Seorang perempuan asal Filipina mendapat sorotan publik Jepang setelah para penyidik dari Kepolisian Prefektur Gunma dan petugas dari Badan Layanan Imigrasi menangkapnya di apartemen.
Ia ditangkap atas dugaan melanggar Undang-Undang Pengendalian Imigrasi dan Pengakuan Pengungsi karena tidak memperpanjang atau mengubah izin tinggal setelah masa berlaku visa habis.
Pada hari yang sama, tiga warga Filipina lainnya juga ditahan karena melanggar hukum imigrasi.
Keempatnya ditahan karena memasuki Jepang dengan status pengunjung jangka pendek (short-term visitors) atau sebagai peserta magang teknis, lalu tinggal melebihi masa berlaku visa.
Melansir The Mainichi pada Senin (28/4/2025); mereka akan menjalani interogasi, penahanan, dan deportasi kembali ke negara asal.
Menurut Kementerian Kehakiman Jepang pada 2024, sebanyak 18.908 warga asing dideportasi oleh kantor imigrasi karena melanggar hukum pengendalian imigrasi.
Dari jumlah tersebut, lebih dari 90 persen atau 17.746 orang disebabkan karena melewati masa berlaku visa.
Warga asing menyumbang 12,2 persen dari pelanggaran pidana dan dan undang-undang khusus di Prefektur Gunma pada tahun yang sama.
Angka ini juga mencakup pelanggaran yang dilakukan oleh warga negara Jepang.
Berdasarkan rasio, Gunma menduduki peringkat pertama secara nasional dalam kasus kejahatan yang melibatkan warga asing antara 2019 hingga 2023.
Pada 2024, Gunma berada di peringkat kedua.
Baca juga:
Penegakan hukum terhadap warga asing yang melewati masa berlaku visa sudah sesuai dengan hukum yang berlaku.
Namun, banyak pihak yang mulai mempertanyakan pendekatan penanganan dan penahanan yang diterapkan.
Sebuah kuil Buddha Vietnam di Honjo, Prefektur Saitama, menyediakan tempat berlindung bagi warga Vietnam yang kesulitan di Jepang.
Kuil ini sering dikunjungi oleh peserta magang teknis yang mencari saran terkait perundungan.
Selama pandemi Covid-19, Kuil Daionji menampung gelombang warga Vietnam yang tiba-tiba diberhentikan dari pekerjaan dan tidak bisa kembali ke negara asal mereka.
Salah satu biksuni, Thich Tam Tri, menyebut bahwa beberapa orang tinggal melebihi masa visa karena keadaan.
Namun, stigma muncul seperti seolah mereka melakukan kejahatan.
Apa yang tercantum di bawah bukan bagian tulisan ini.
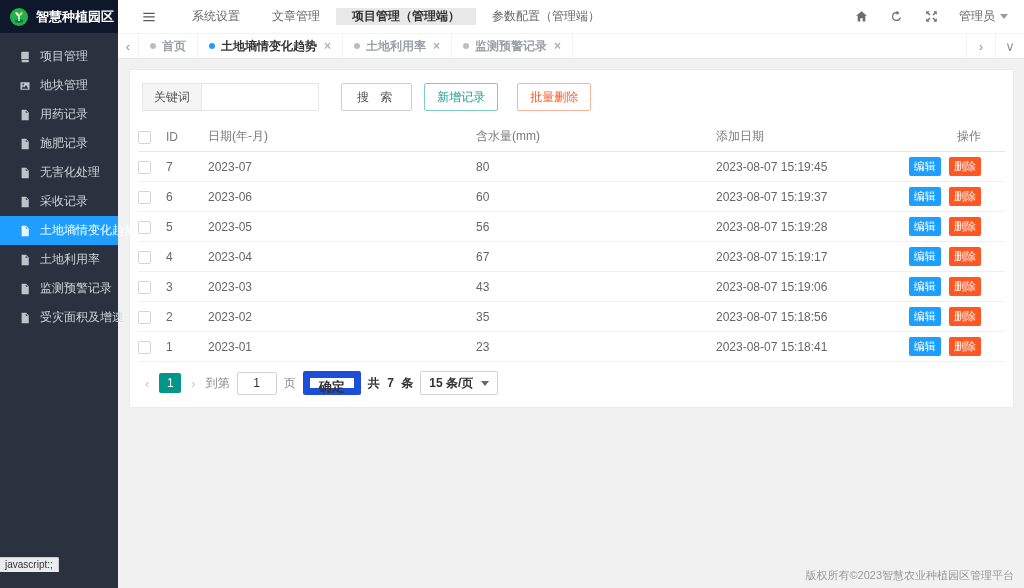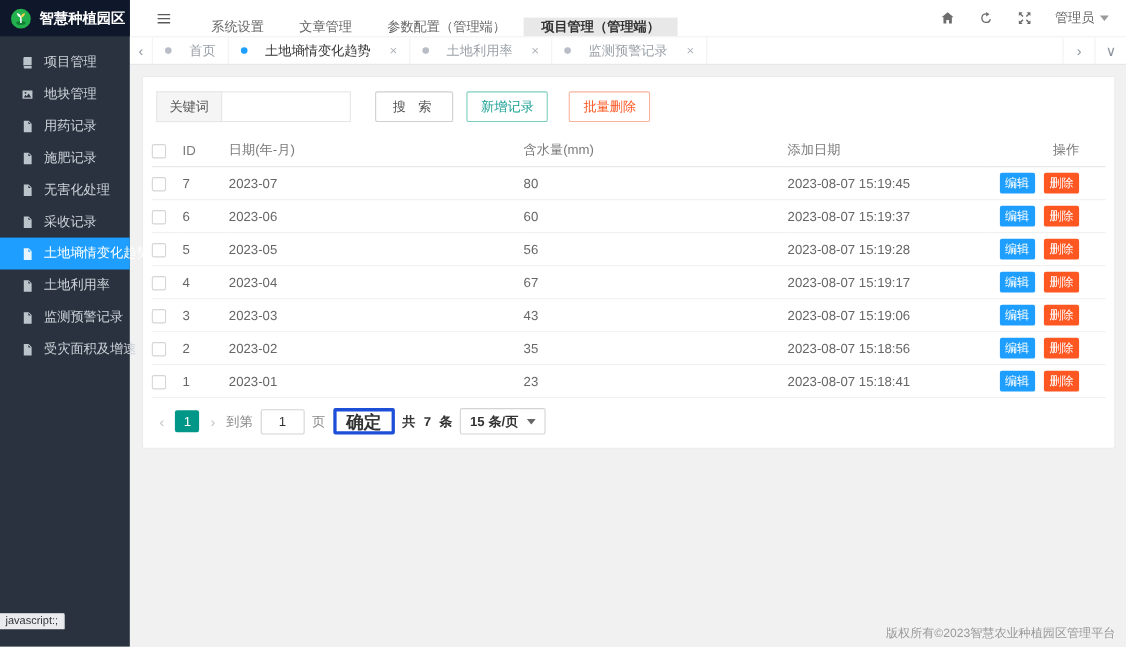"系统设置" .topnav { align-items: flex-end -> center }
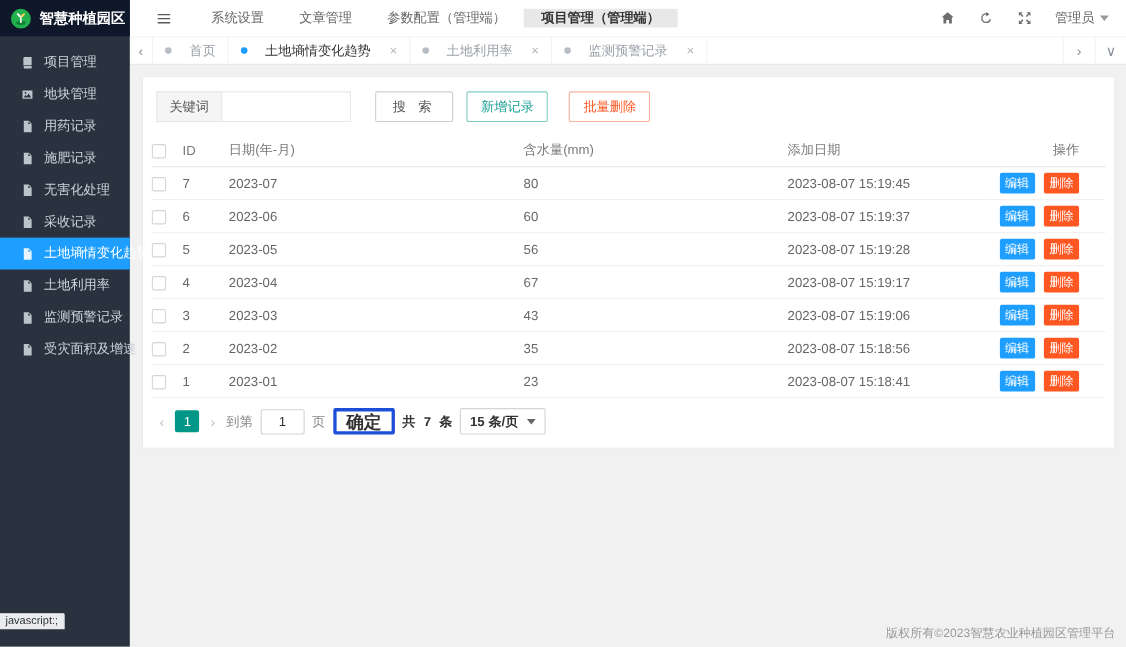"参数配置（管理端）" div.nav-item { order: before "项目管理（管理端）" -> after "项目管理（管理端）" }
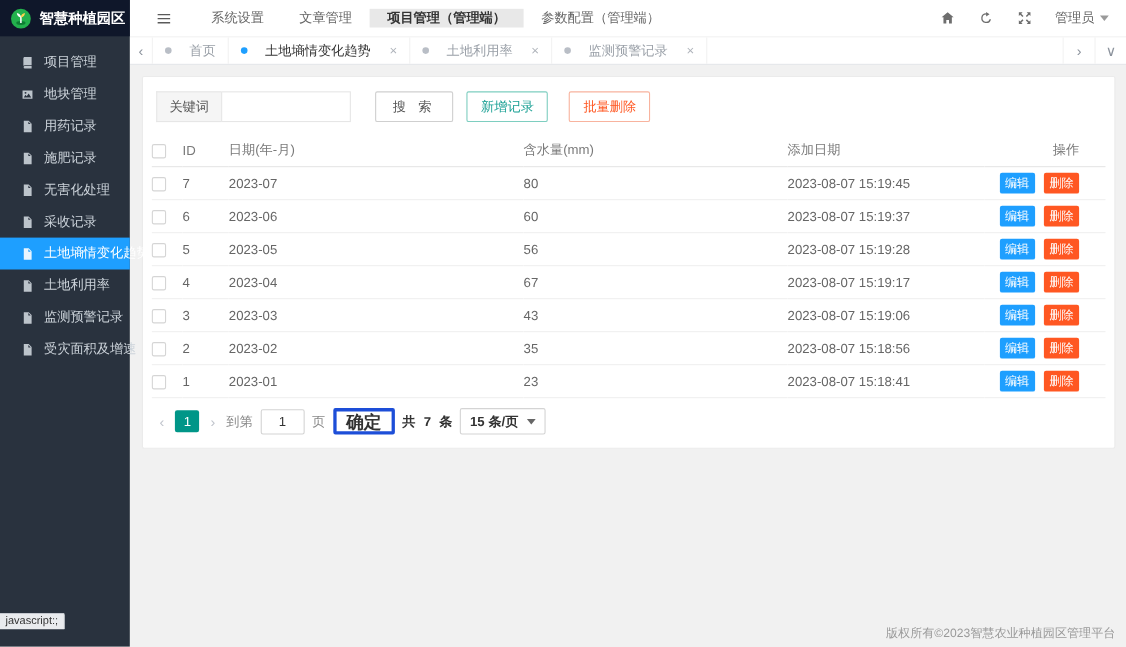"首页" .tab { font-weight: none -> bold; gap: 16px -> 6px }
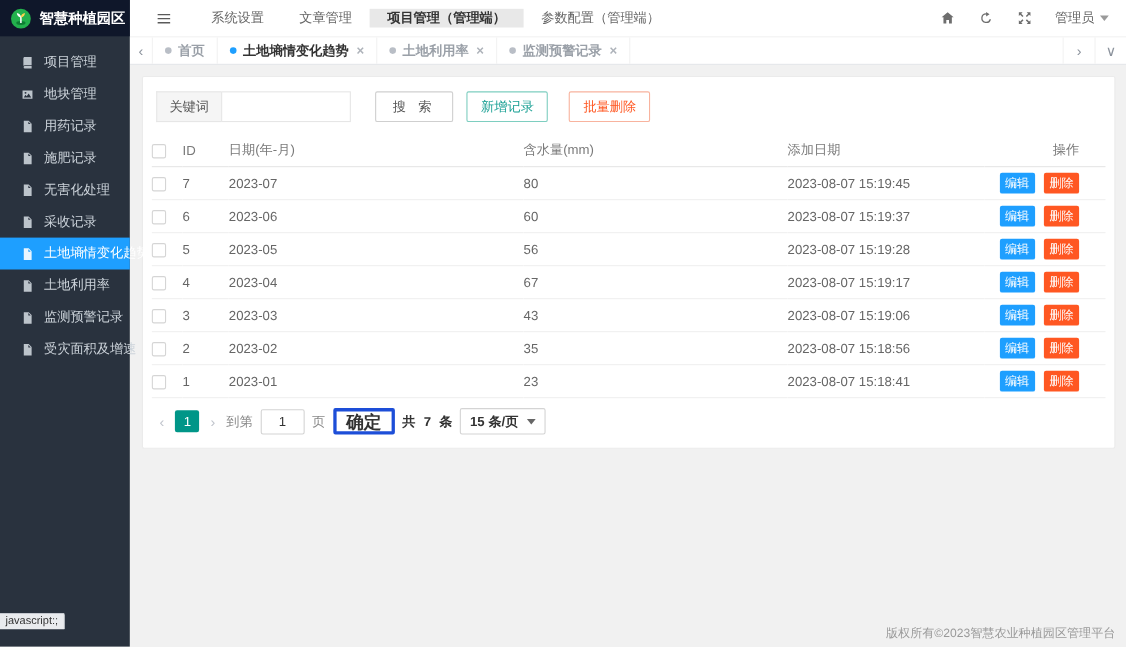"确定" .btn-confirm { border: 3px solid #1d4ed8 -> 7px solid #1d4ed8; font-size: 16px -> 13px }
"Ada orang yang tinggal melebihi masa visa karena keadaan yang tidak dapat dihindari. Sulit di bawah hukum Jepang saat ini, tetapi saya berharap mereka diberi kesempatan kedua,” kata Tam Tri mengutip The Mainchi, Senin (28/4/2025).
Sementara itu di luar Jepang, tidak memiliki status tinggal yang sah bukanlah 'kejahatan' dalam arti yang sama seperti kekerasan, pencurian, atau pelanggaran pidana lainnya.
Pada 1975, Majelis Umum PBB meminta penggunaan istilah yang lebih netral.
Begitu pula pada 2009, Parlemen Eropa mendorong penggunaan istilah seperti 'imigran tidak berdokumen' atau 'imigran irreguler' alih-alih 'imigran ilegal'.
Berdasarkan laman Kementerian Luar Negeri Jepang, Senin (10/2/2025), secara umum ada dua jenis visa untuk pendatang.
Pertama, short-term stay yakni kunjungan hingga 90 hari untuk tujuan wisata, bisnis, mengunjungi teman atau saudara, dan lainnya.
Visa ini tidak termasuk kegiatan yang menghasilkan pendapatan/bekerja.
Kemudian, work or long-term stay bagi warga asing yang tinggal di Jepang untuk bekerja selama lebih dari 90 hari.
Menurut laman Kepolisian Prefektur Chiba, pendatang harus memiliki sertifikat pendaftaran orang asing selama tinggal di Jepang.
Kamu juga tidak diperbolehkan untuk melebihi masa tinggal yang diizinkan atau terlibat dalam kegiatan yang tidak disetujui dalam status hukum yang diberikan oleh Biro Imigrasi.
Melebihi masa tinggal yang diizinkan dapat dihukum dengan penjara tidak lebih dari tiga tahun atau denda tidak lebih dari 3 juta yen (Rp 348 juta-an).